The Way of Saint James — or, as it is called by the locals, El Camino de Santiago — is a roughly 800-km pilgrimage walk through northern Spain to the city of Santiago de Compostela where, according to pious legend, lie the remains of St. James the Apostle. Pious legend is almost certainly faulty on this point, but nonetheless the Camino has been an important Catholic pilgrimage route for over 1000 years. I myself walked a portion of it — roughly the last 15% — in 2005, and I hope one day to return to walk the entire thing.
In this 2010 film, Martin Sheen plays Tom Avery, an American doctor called to a small town in the Pyrenees to identify the body of his son, Daniel (played by Sheen’s real-life son, Emilio Estevez, who also wrote and directed the film). Daniel had been killed in a sudden storm on (what must have been) the first day of his Camino trek. Tom has never heard of the Camino before, and suspects the walk of being another of his unfocused son’s fruitless enthusiasms, but once finding himself there he decides to walk the Camino himself, scattering his son’s ashes along the route, as a way of honouring his final wishes. Along the way he encounters a number of other pilgrims, has a variety of adventures, and eventually does find his way to the magnificent portals of the Cathedral of St. James in Santiago.

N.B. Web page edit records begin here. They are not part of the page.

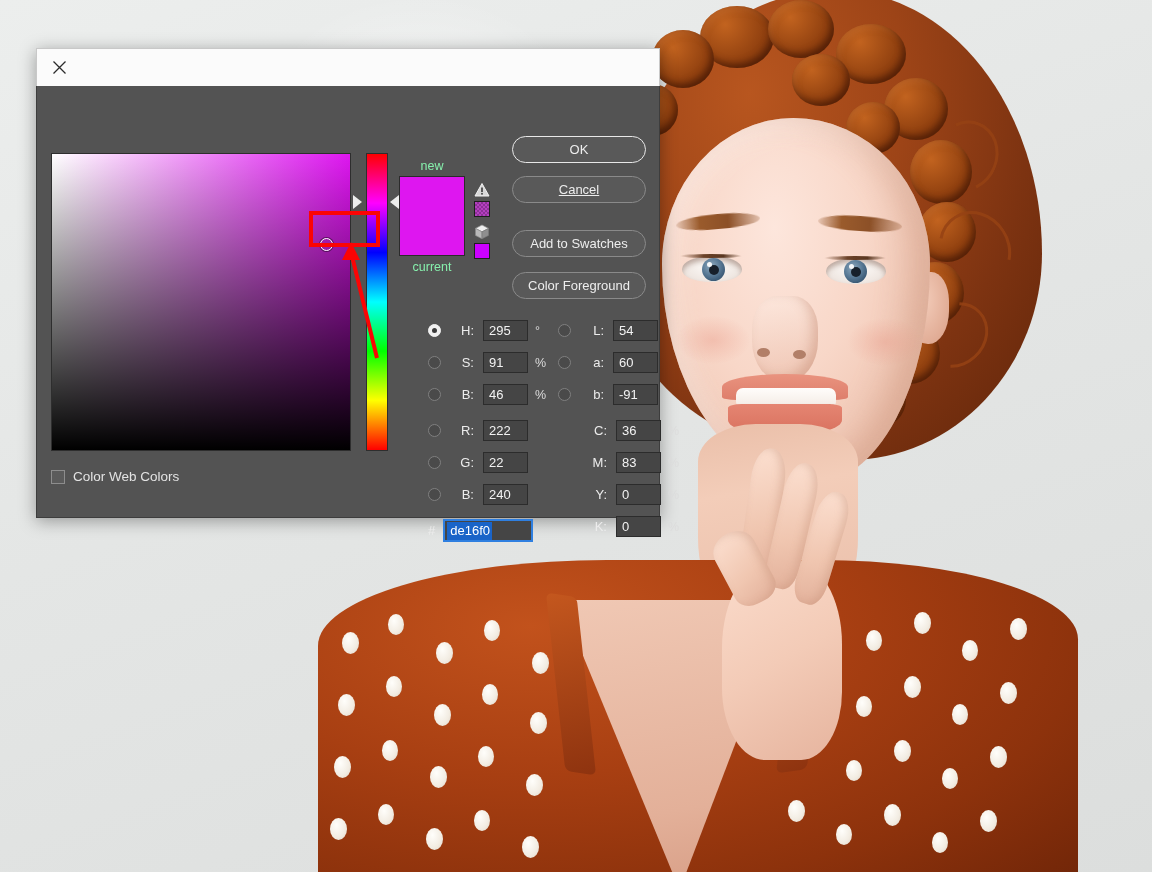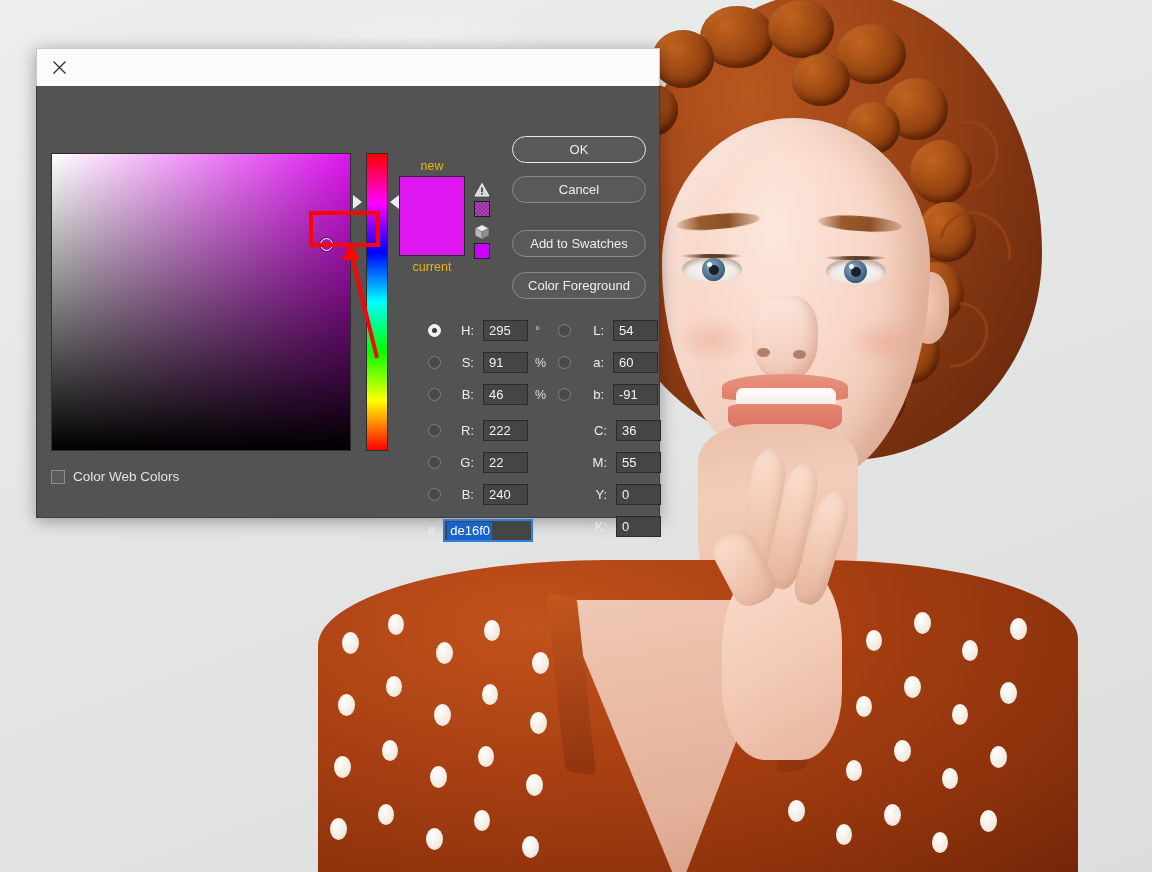--- a/index.html
+++ b/index.html
@@ -230,7 +230,7 @@
   
   #swatch-label-new, #swatch-label-current {
     position: absolute; left: 362px; width: 66px;
-    text-align: center; font-size: 12.5px; color: #eab308;
+    text-align: center; font-size: 12.5px; color: #86efac;
   }
   #swatch-label-new { top: 73px; }
   #swatch-label-current { top: 174px; }

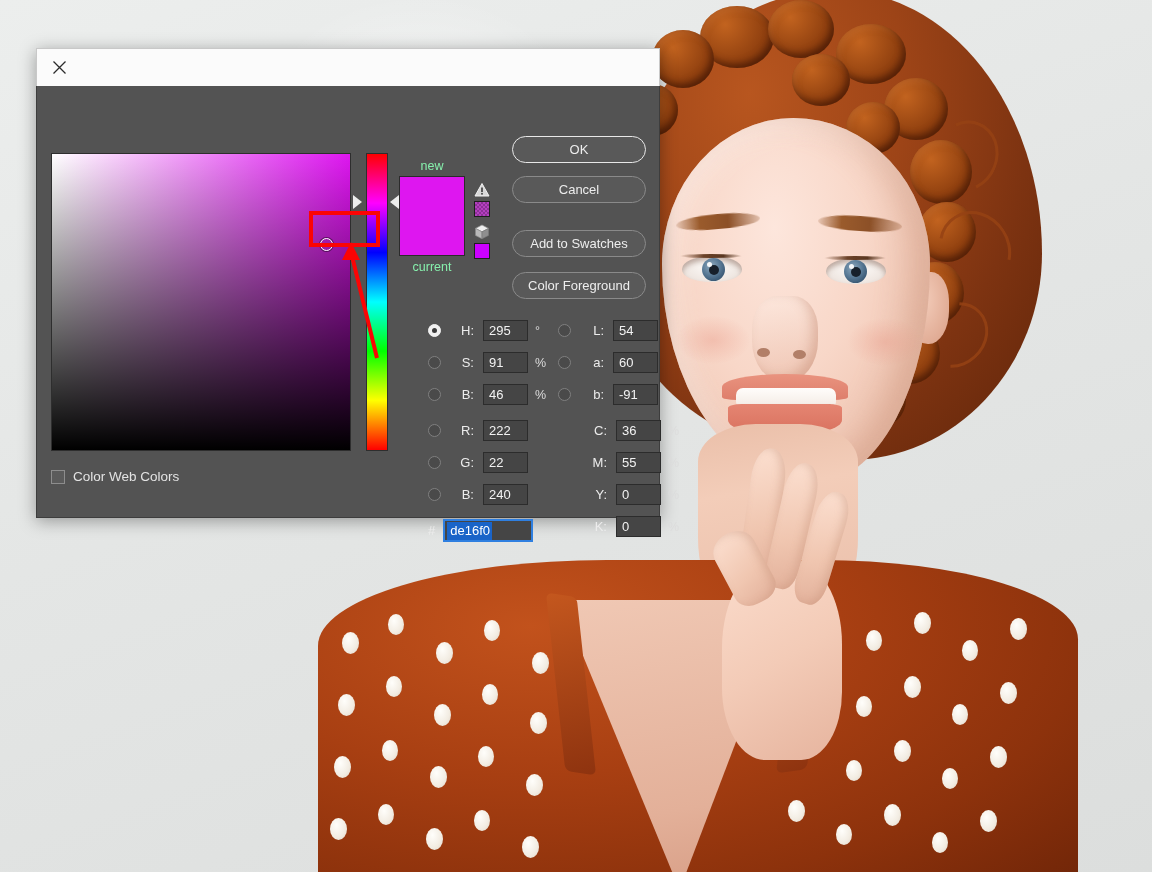--- a/index.html
+++ b/index.html
@@ -271,7 +271,7 @@
   }
   .pbtn.primary { border-color: #e8e8e8; }
   #btn-ok { top: 50px; }
-  #btn-cancel { top: 90px; }
+  #btn-cancel { top: 90px; text-decoration: underline; }
   #btn-swatches { top: 144px; }
   #btn-libraries { top: 186px; }
 

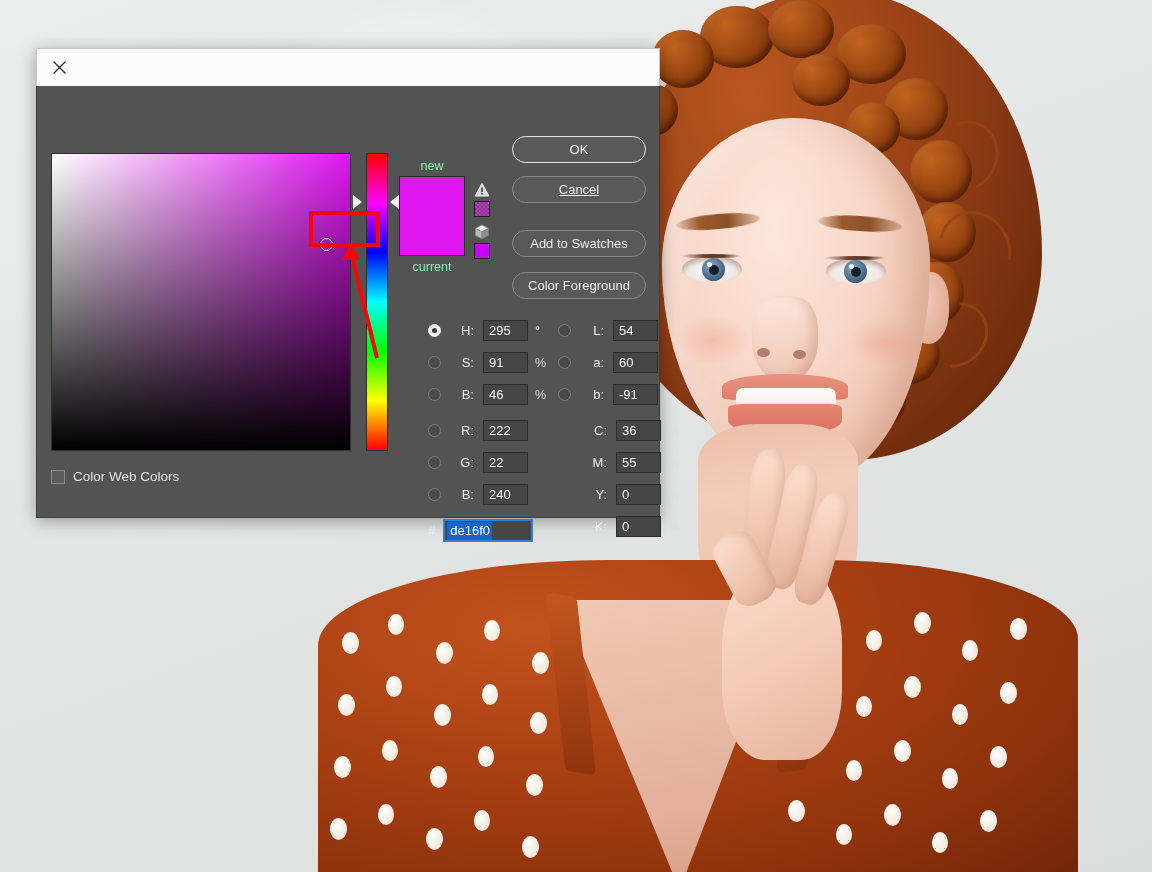--- a/index.html
+++ b/index.html
@@ -576,7 +576,7 @@
     </div>
     <div class="frow" style="left:521px;top:366px;">
       <div class="flabel wide">M:</div>
-      <div class="finput">55</div>
+      <div class="finput">83</div>
       <div class="funit">%</div>
     </div>
     <div class="frow" style="left:521px;top:398px;">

The Camino is busy, and these days one finds it full of people with every kind of intention. There are those who are on religious pilgrimage, of course, and in some sense they have pride of place, for they carry on the tradition that is the Camino’s raison d’etre. It is for them that the shrines, churches, prayers, and devotions associated with the Camino make sense. But naturally there are others too: people of other faiths, or none, walking the route for their own reasons. This is reflected in the film: of the companions who eventually coalesce around Tom en route, one is walking to lose weight, another to quit smoking, and a third to overcome writer’s block. At first I found this slightly annoying, as though the religious purpose of the pilgrimage was being not just downplayed, but outright ignored. By film’s end, however, I was more content; it had become clear that each pilgrim had, perhaps without knowing it, deeper reasons for being there, and that the pilgrimage itself has worked its own purposes within each of them.

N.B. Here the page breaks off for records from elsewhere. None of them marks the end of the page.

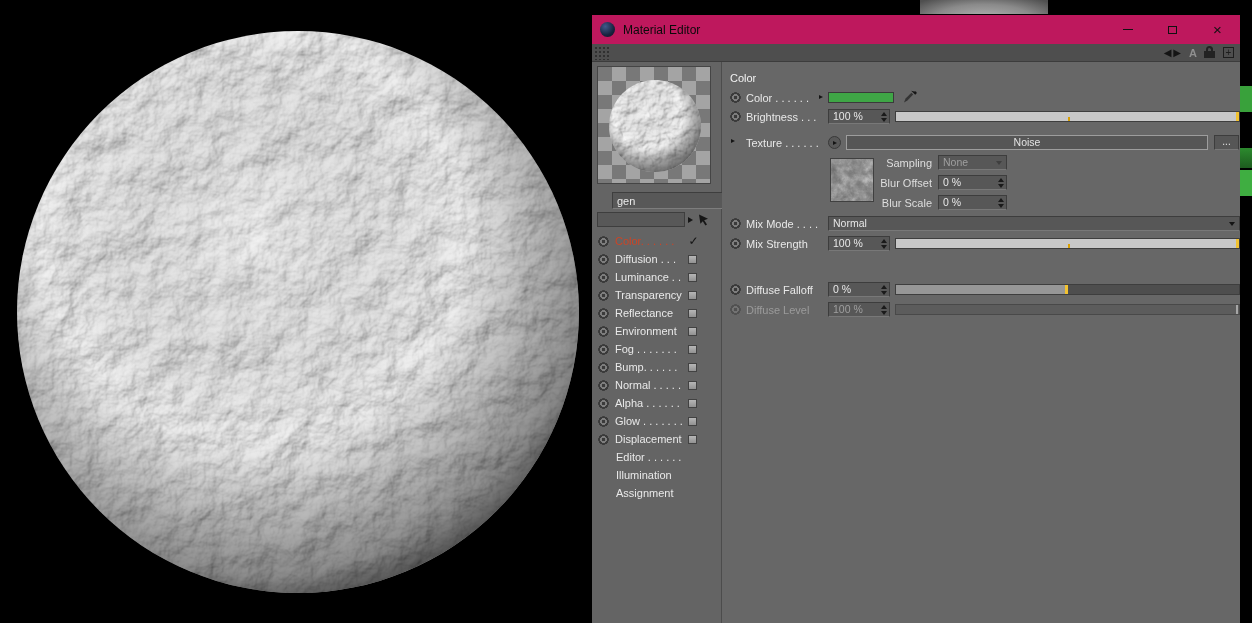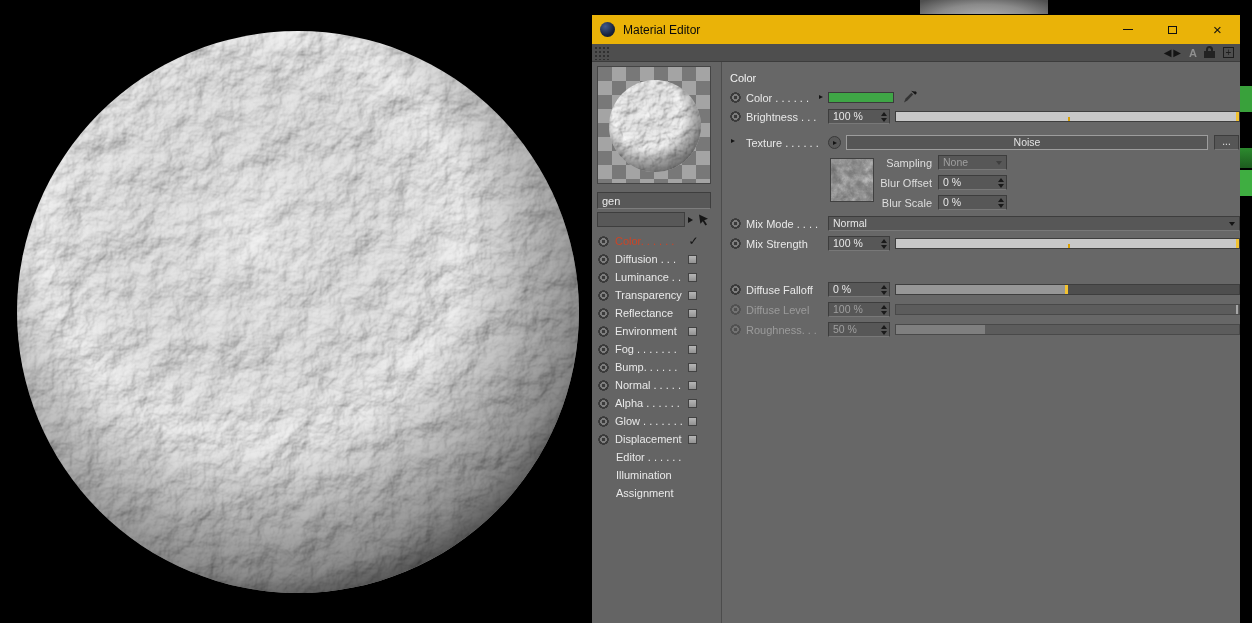--- a/index.html
+++ b/index.html
@@ -17,7 +17,7 @@
 
   
   .window{position:absolute;left:592px;top:15px;width:648px;height:608px;background:#656565;}
-  .titlebar{position:absolute;left:0;top:0;width:100%;height:29px;background:#eab308;display:flex;align-items:center;}
+  .titlebar{position:absolute;left:0;top:0;width:100%;height:29px;background:#be185d;display:flex;align-items:center;}
   .app-logo{width:15px;height:15px;border-radius:50%;margin-left:8px;flex:none;
     background:radial-gradient(circle at 35% 30%, #41598a, #17233f 60%, #0a111f);}
   .title-text{font-size:12px;color:#0a0a0a;margin-left:8px;flex:1;white-space:nowrap;}

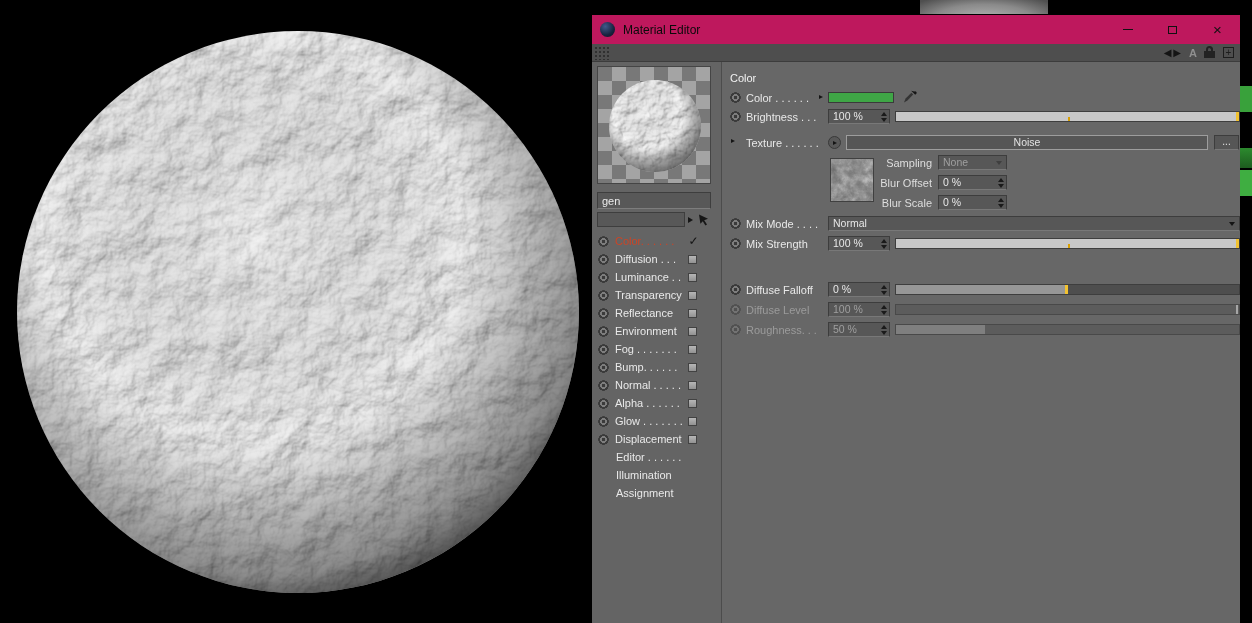--- a/index.html
+++ b/index.html
@@ -47,7 +47,7 @@
   .preview-box{position:absolute;left:5px;top:4px;width:114px;height:118px;border:1px solid #454545;
     background:conic-gradient(#a4a4a4 0 90deg,#787878 90deg 180deg,#a4a4a4 180deg 270deg,#787878 270deg 360deg);
     background-size:28px 28px;overflow:hidden;}
-  .name-input{position:absolute;left:5px;top:130px;width:114px;height:17px;background:#585858;
+  .name-input{position:absolute;left:20px;top:130px;width:114px;height:17px;background:#585858;
     border:1px solid #3e3e3e;border-bottom-color:#7d7d7d;color:#ececec;font-size:11px;padding:1px 4px;}
   .picker-row{position:absolute;left:5px;top:150px;width:114px;height:15px;display:flex;align-items:center;}
   .mini-input{width:88px;height:15px;background:#585858;border:1px solid #3e3e3e;}

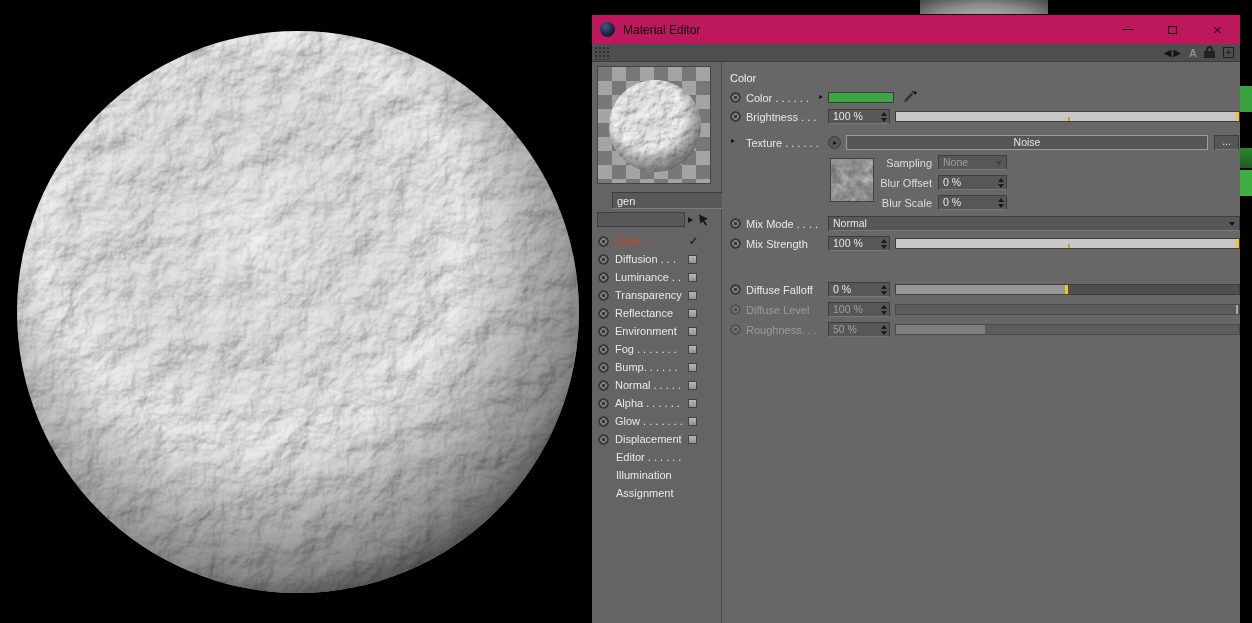--- a/index.html
+++ b/index.html
@@ -425,20 +425,6 @@
           </div>
         </div>
 
-        <div class="prow disabled" style="top:260px;">
-          <span class="ring r-ring"></span>
-          <span class="r-label">Roughness. . .</span>
-          <div class="spin dis" style="left:106px;top:0;width:62px;">
-            <span class="spin-text">50 %</span>
-            <span class="stepper">
-                <i class="st-up"></i>
-                <i class="st-dn"></i>
-              </span>
-          </div>
-          <div class="slider dis">
-            <div class="sl-fill fill-dim" style="width: 26%;"></div>
-          </div>
-        </div>
 
       </div>
     </div>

This is a film that I am predisposed to like. I could not view it without remembering my own sojourn on the Camino, which is among the happiest episodes of my life. Having said that, it is a good, but not an excellent, film. Some of the characters are too obviously “characters”, in the pejorative sense, and the misadventures along the route, while diverting to some degree, don’t obviously serve a unified artistic purpose. The soundtrack is at times extremely vexatious. (During the film we learn about the Codex Calixtinus, a medieval manuscript associated with the Camino, and the film would had been much improved had we heard some of the beautiful music drawn from that source. But I’d have settled for dropping Alanis Morissette.) The last act of the film, however, from the arrival in Santiago to the closing credits, is very good, and brings the emotional arc of the film to a satisfying conclusion. When it was over, I felt aglow.
The theme of pilgrimage is a rich one, ripe with possibility. A pilgrimage is, by its nature, a living metaphor for the journey of life itself, and there would seem to be no natural limit to the potential emotional and spiritual scope of a film of this sort. The Way is content to limit itself to what is, essentially if unconventionally, a domestic drama of the troubled relationship of a father and a son, paired with beautiful scenery and a rogue’s gallery of minor characters. This makes it a film of modest ambition, which is fine, and it mostly succeeds, which is good. I enjoyed it, and I recommend it.
Our friend Janet Cupo also recently watched this film, and she posted her thoughts about it earlier today. She liked it too.